The Great Depression and the New Deal (1929 to 1941)

In October 1929 the stock market crashed, wiping out 40 percent of the paper values of common stock and triggering a worldwide depression. By 1933 the value of stock on the New York Stock Exchange was less than a fifth of what it had been in 1929. Business houses closed their doors, factories shut down and banks failed. Farm income fell some 50 percent. By 1932 approximately one out of every four Americans was unemployed. The core of the problem was the immense disparity between the country’s productive capacity and the ability of people to consume. Great innovations in productive techniques during and after the war raised the output of industry beyond the purchasing capacity of U.S. farmers and wage earners.

The presidential campaign of 1932 was chiefly a debate over the causes and possible remedies of the Great Depression.

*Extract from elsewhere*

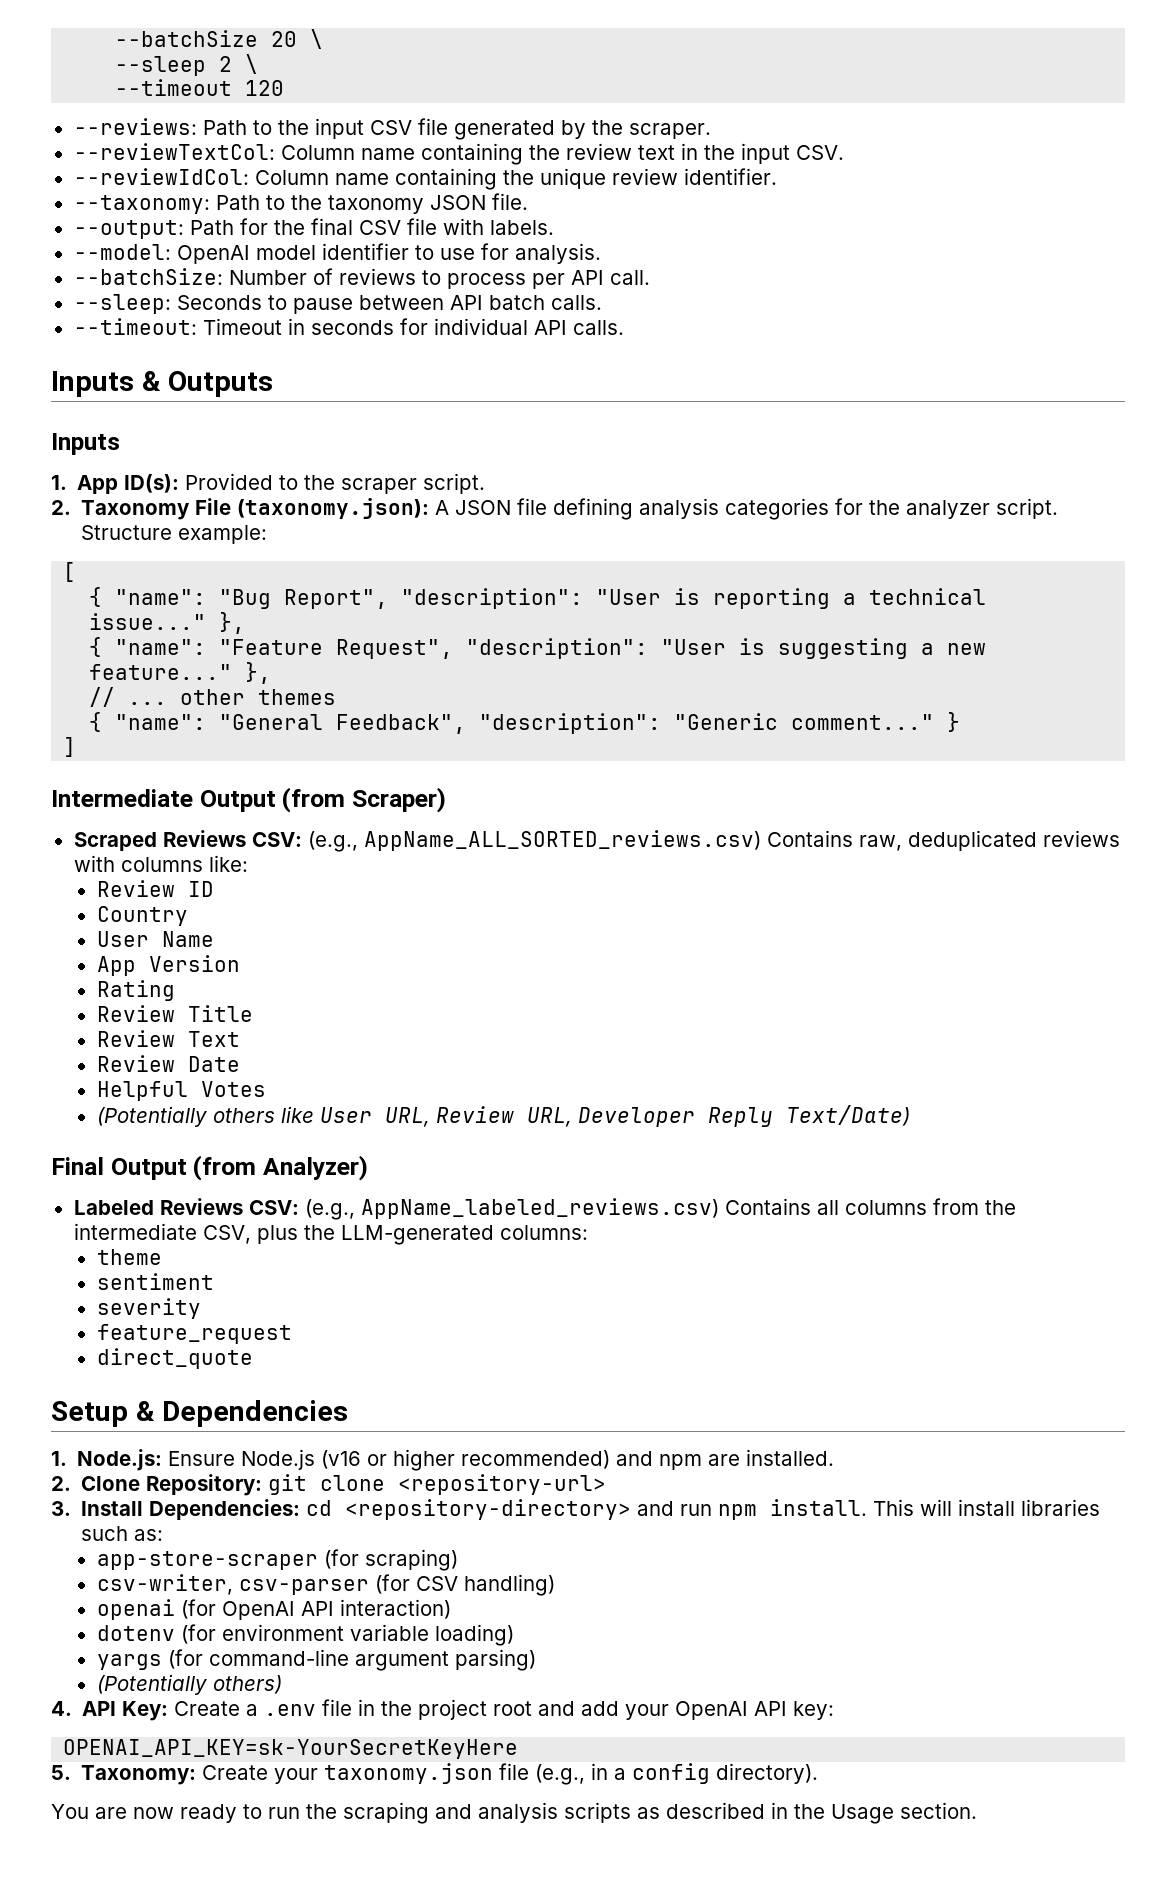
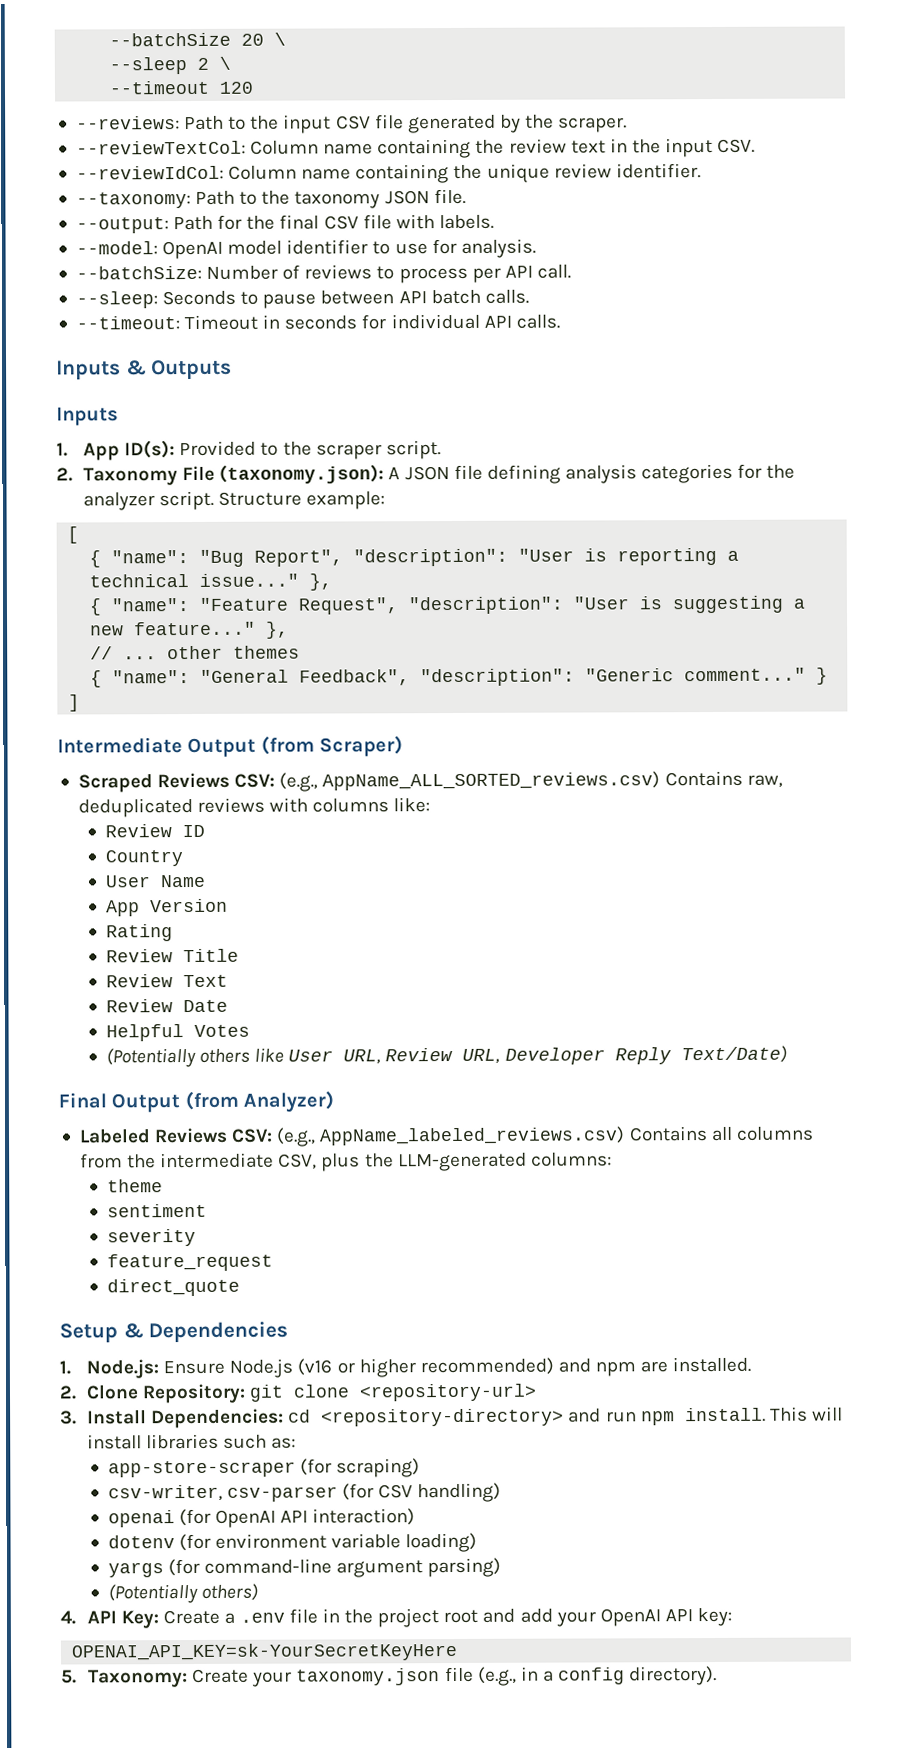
- You are now ready to run the scraping and analysis scripts as described in the Usage section.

The Republican Herbert Hoover planned to depend largely on natural processes of recovery, while the Democrat Franklin D. Roosevelt was prepared to use the federal government’s authority for bold experimental remedies. Roosevelt was elected president on the platform of a “New Deal” for the American people.

In a certain sense, it is fair to say that the New Deal merely introduced types of social and economic reform familiar to many Europeans for more than a generation. What was truly novel about the New Deal, however, was the speed with which it accomplished what previously had taken generations. Within three months, Roosevelt enacted a number of laws to help the economy recover. New jobs were created by undertaking the construction of roads, bridges, airports, parks and public buildings. The Agricultural Adjustment Act (AAA) passed by Congress in 1933 to provide economic relief to farmers, helped increase farm income. But throughout the 1930s, and in particularly from 1935 to 1938, a severe drought hit the Great Plains states and violent wind and dust storms ravaged the plains in what became known as the “Dust Bowl.”

The New Deal sponsored a remarkable series of legislative initiatives and achieved significant increases in production and prices — but it did not bring an end to the Depression. In the face of pressures from left and right, President Roosevelt backed a new set of economic and social measures (Second New Deal), among them measures to fight poverty, to counter unemployment with work and to provide a social safety net. The Works Progress Administration (WPA), the principal relief agency of the so-called second New Deal, was an attempt to provide work rather than welfare.

Buildings, roads, airports and schools were constructed. Actors, painters, musicians and writers were employed through the Federal Theater Project, the Federal Art Project and the Federal Writers Project. But the New Deal’s cornerstone was the Social Security Act of 1935. It created a system of insurance for the aged, unemployed and disabled based on employer and employee contributions. In 1936, Roosevelt won an even more decisive victory than in 1932.